Jaswinder Bolina, Associate Professor in the Department of English, published his third book of poetry, The 44th OF JULY. Released in April 2019 by Omnidawn Publishing. The 44th of July offers bracing and often humorous reflections on the American culture through the lens of an alienated outsider at a deliberately uncomfortable distance that puts the oddities of the culture on full display. Exploring the nuances of life in an America that doesn’t treat you as one of its own, yet whose benefits still touch your life, these exquisitely crafted poems sing in a kaleidoscopic collaging of language the mundane, yet surreal experience of being in between a cultural heritage of migration and poverty and daily life in a discriminatory yet prosperous nation. Both complicit in global capitalism and victims of the inequality that makes it possible, these are the Americans who are caught in a system with no clear place for them. Bolina opens the space to include the excluded, bringing voice and embodied consciousness to experiences that are essential to Americanness, but get removed from view in the chasms between self and other, immigrant and citizen.

Claire Oueslati-Porter, Senior Lecturer in the Department of Anthropology, published a book "Gender, Textile Work, and Tunisian Women’s Liberation: Deviating Patterns". Published by Palgrave Macmillan, this book is an ethnography conducted in an export zone textile factory in Binzart, Tunisia during the years leading up to the Arab Spring. Sexist management tactics in the factory, as well as women workers’ patterns of resistance and capitulation to sexual objectification and exploitation are central. Masculinity as enacted by men and by some women structures the processes of production. Certain women workers challenge cisgender norms by appropriating masculinity, threatening men’s masculine supremacy on the factory floor. Socio-cultural surveillance mechanisms in the factory and in the family curtail the tensions posed by the presence of masculine women.

Jennifer Ferriss-Hill, Associate Professor in the Department of Classics and Senior Associate Dean for Academic Affairs, has published the book “Family, Friendship, and the Art of Living”.  For two millennia, the Ars Poetica (Art of Poetry), the 476-line literary treatise in verse with which Horace closed his career, has served as a paradigmatic manual for writers. Rarely has it been considered as a poem in its own right, or else it has been disparaged as a great poet’s baffling outlier. Here, Jennifer Ferriss-Hill for the first time fully reintegrates the Ars Poetica into Horace’s oeuvre, reading the poem as a coherent, complete, and exceptional literary artifact intimately linked with the larger themes pervading his work. 

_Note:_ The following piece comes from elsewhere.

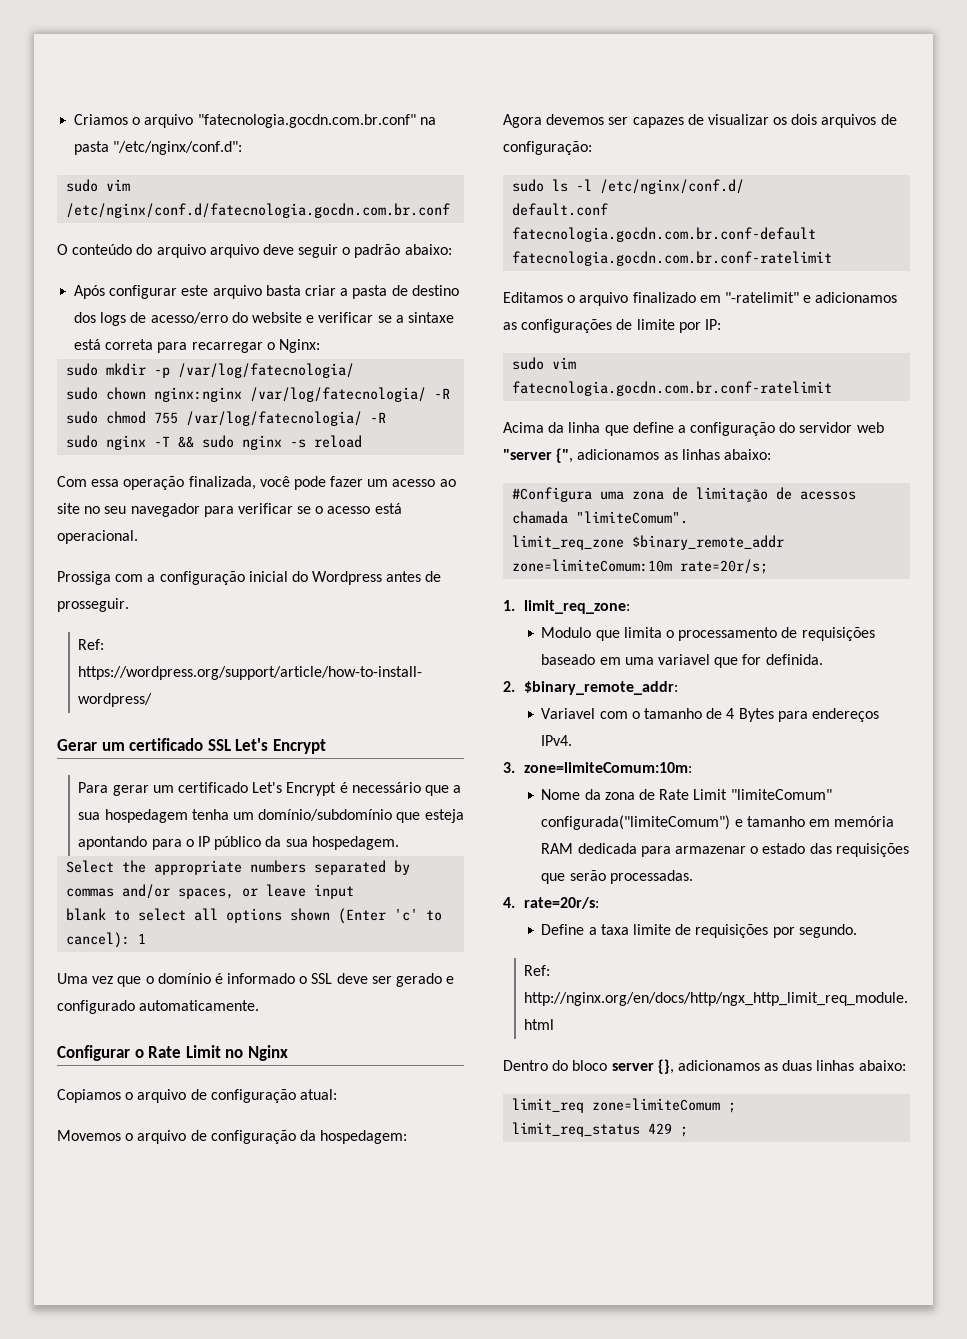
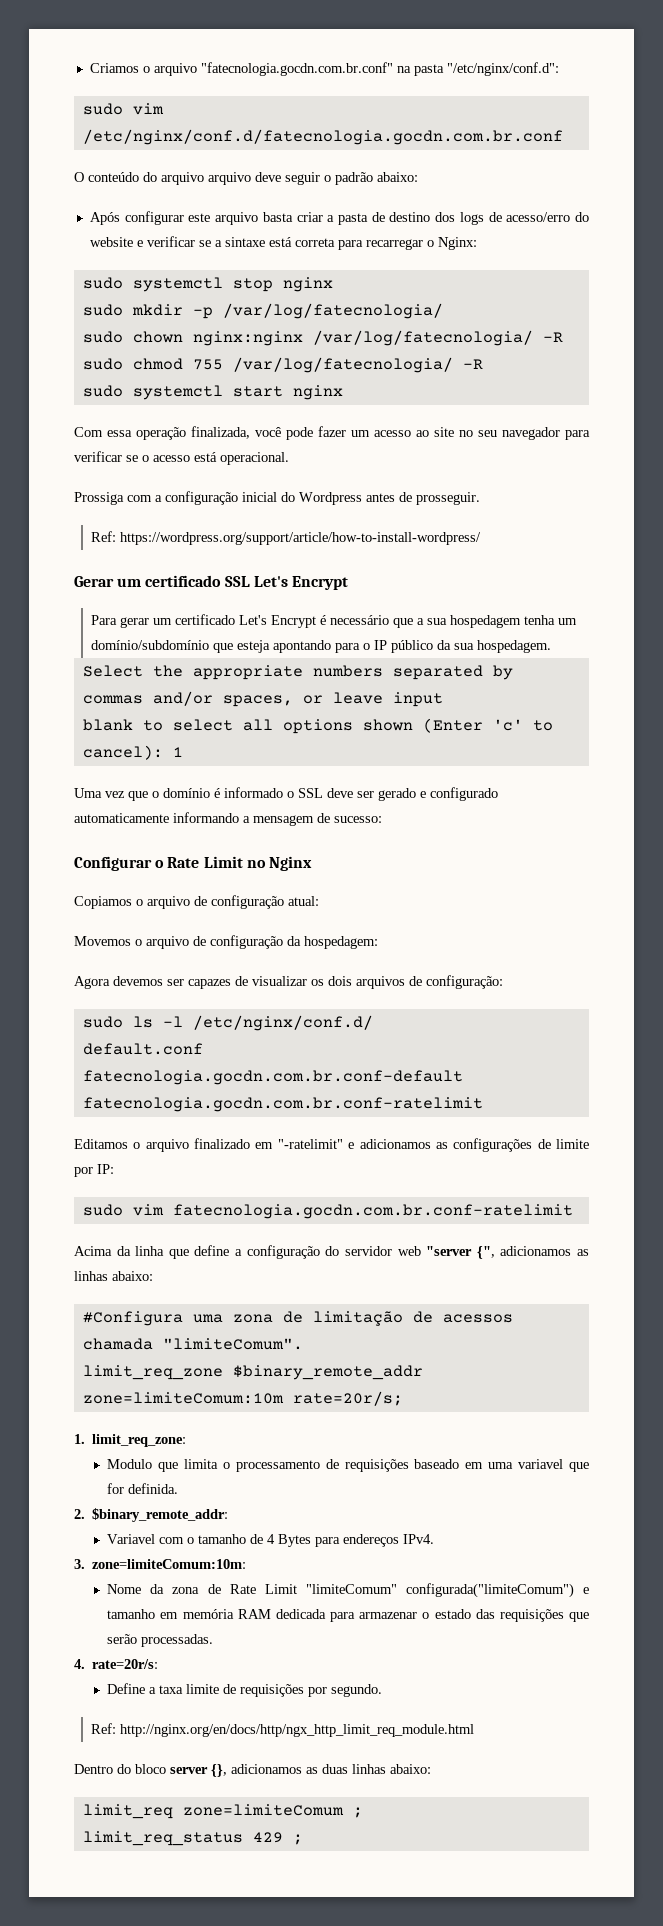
(320, 346) none -> [82,277,333,292] // sudo systemctl stop nginx
[106,435,363,450] nginx -T && sudo nginx -s reload -> [132,385,343,400] systemctl start nginx
[139,1000,260,1011] automaticamente. -> [74,812,382,826] automaticamente informando a mensagem de sucesso:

Arguing that the poem can be interpreted as a manual on how to live masquerading as a handbook on poetry, Ferriss-Hill traces its key themes to show that they extend beyond poetry to encompass friendship, laughter, intergenerational relationships, and human endeavor. If the poem is read for how it expresses itself, moreover, it emerges as an exemplum of art in which judicious repetitions of words and ideas join disparate parts into a seamless whole that nevertheless lends itself to being remade upon every reading.  Establishing the Ars Poetica as a logical evolution of Horace’s work, this book promises to inspire a long overdue reconsideration of a hugely influential yet misunderstood poem.

Katlyn Meier, Assistant Professor of Chemistry; Jean-Hubert Olivier, Assistant Professor of Chemistry; and Zheng Wang, Assistant Professor of Computer Science  were named Frost Junior Fellows. As part of the Frost Institute of Chemistry and Molecular Science, the Frost Junior Fellows Program is a new multidisciplinary, initiative created to spur collaborative, high-impact research and train the next generation of scientific leaders.

Michael E. Milakovich, Associate Professor in the Department of Political Science and Public Administration Program, has authored the book Digital Learning, The Challenges of Borderless Education.  Relevant and timely, as the book reveals the technologies behind successful implementation of online learning and teaching, and introduces the most important concepts and relationships in plain language.